I endured the first two episodes of Discovery season four before turning it off; then later decided to go back and see if it had improved any. I started episode 3 and a space ninja immediately disemboweled the least competent Star Fleet officer ever, and they didn’t even use a bat’leth to do it. Not an auspicious beginning (although the story ended up being better than the previous two.)
The thing I’ve found least palatable is the floating CGI shit everywhere. I get that the future is supposed to have all kinds of cool technology, but Booker’s ship is apparently made out of CGI chunks that rearrange themselves mid-flight, and the Nivar council has little gratuitously floating CGI chambers that resemble the Star Wars senate. The feeling I get isn’t futuristic, it’s more like like listening to a caffeinated 10 year old kid with a hyperactive imagination and a motormouth playing with Lego bricks. Between that and the magical destruction of all dilithium in the quadrant being destroyed by a kid having a temper tantrum, the willing suspension of disbelief is losing its will to live.
And ever since Emperor Georgiou left, there are zero strong characters remaining in the crew. I was really hoping that Captain Burnham would pick up the slack and save the show, but she hasn’t done anything notable since season 3. Or Tilly could channel her mirror-world self and become the strong one again, but she hasn’t picked that up either. Everybody else has taken navel-gazing to new depths. It’s OK for a show to have one selfish character who whinges about their personal problems, because their appearance gives the astute viewer a chance to run to the kitchen or bathroom without any loss of the storyline. But when the entire crew is mopey, there’s nothing left to watch. There isn’t even an interesting villain – only a genocidal gravitational anomaly.
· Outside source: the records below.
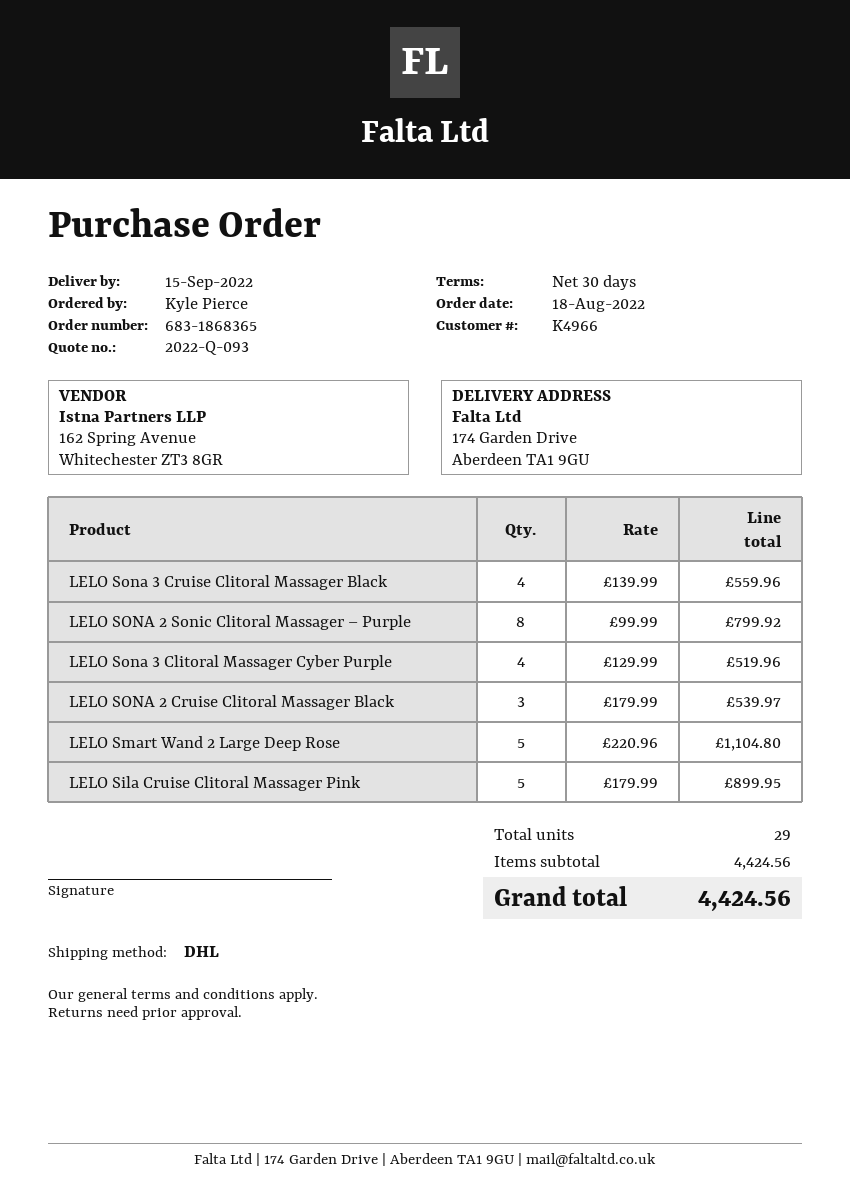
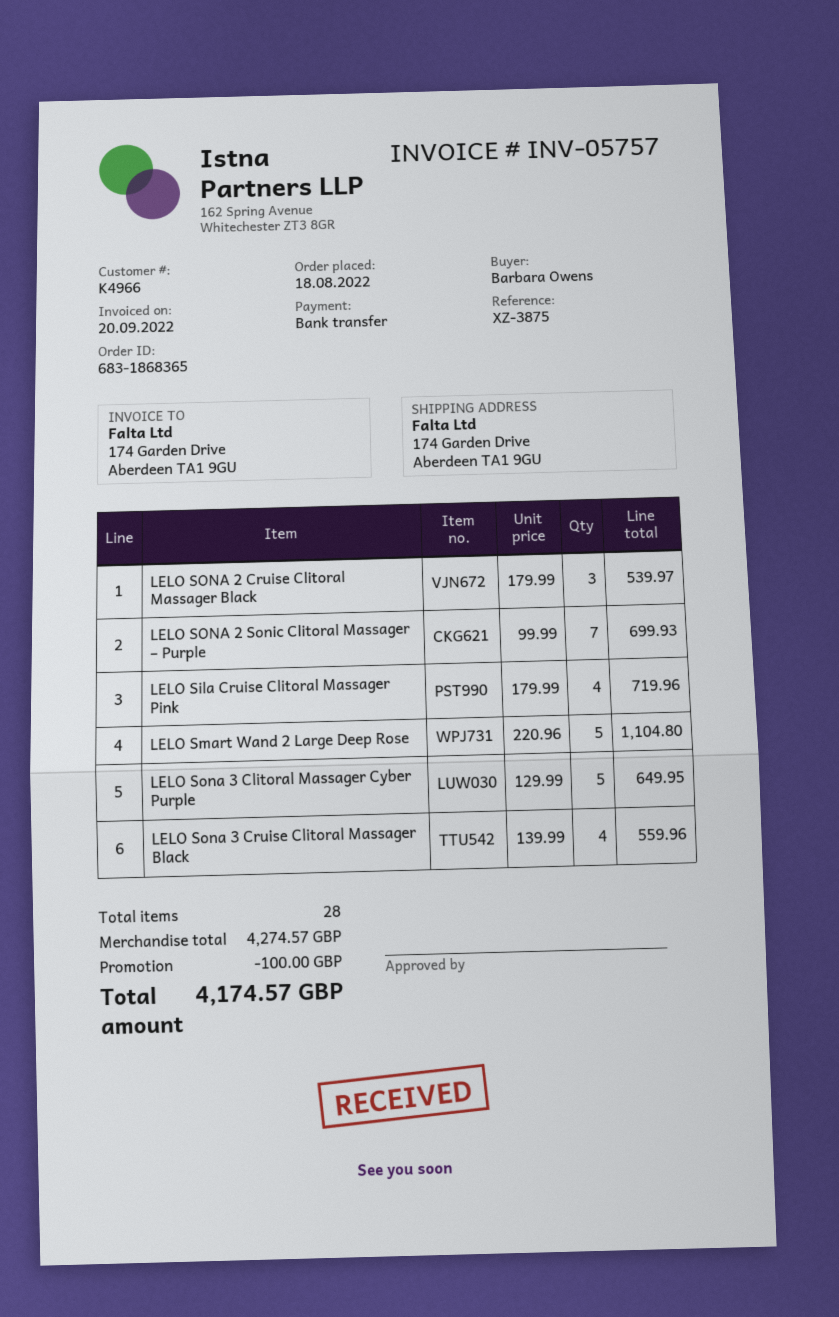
ordered by: Kyle Pierce -> Barbara Owens
LELO SONA 2 Sonic Clitoral Massager – Purple: 8 x 99.99 = 799.92 -> 7 x 99.99 = 699.93
LELO Sona 3 Clitoral Massager Cyber Purple: 4 x 129.99 = 519.96 -> 5 x 129.99 = 649.95
LELO Sila Cruise Clitoral Massager Pink: 5 x 179.99 = 899.95 -> 4 x 179.99 = 719.96
total quantity: 29 -> 28
subtotal: 4424.56 -> 4274.57
discount: none -> 100.00
total: 4424.56 -> 4174.57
I’m hoping that the “hiatus” is a reshoot to add some reason to keep the series alive.
Plus, is ‘impractical’ necessarily bad in a weapon that is not for everyday use? Consider the Mensur duel. The weapons, eye-guards, and fencing style were designed to leave impressive wounds on the left side of the face without risking life or eyesight. If you made that up, no-one would believe that; but it happened.
Arguably less of a problem in a world where minor (and even major) hull breaches can be pretty effortlessly contained by force fields and errant projectiles deflected by shields and tractor beams.
Hey, it’s just like all of those bigass wavy swords that 19th century aristocrats bought to decorate their manors with. All supposedly heirlooms, but more often made by some shady blacksmith and distressed to look antique. And although they are fantasy weapons and impractical for actual use, whole groups of historians kept trying to explain how there really were weapons like that in the Thirty Years War, or whenever.
I would not be surprised of the Bat’leth’s origins were not in actual warfare, but a centuries old Klingon comic series. That the equivalent would be Montgomery Scott carrying around the claymore Mel Gibson used in Brave Heart and wearing blue face paint. Only that most Klingons, when confronted, double down in QAnon fashion.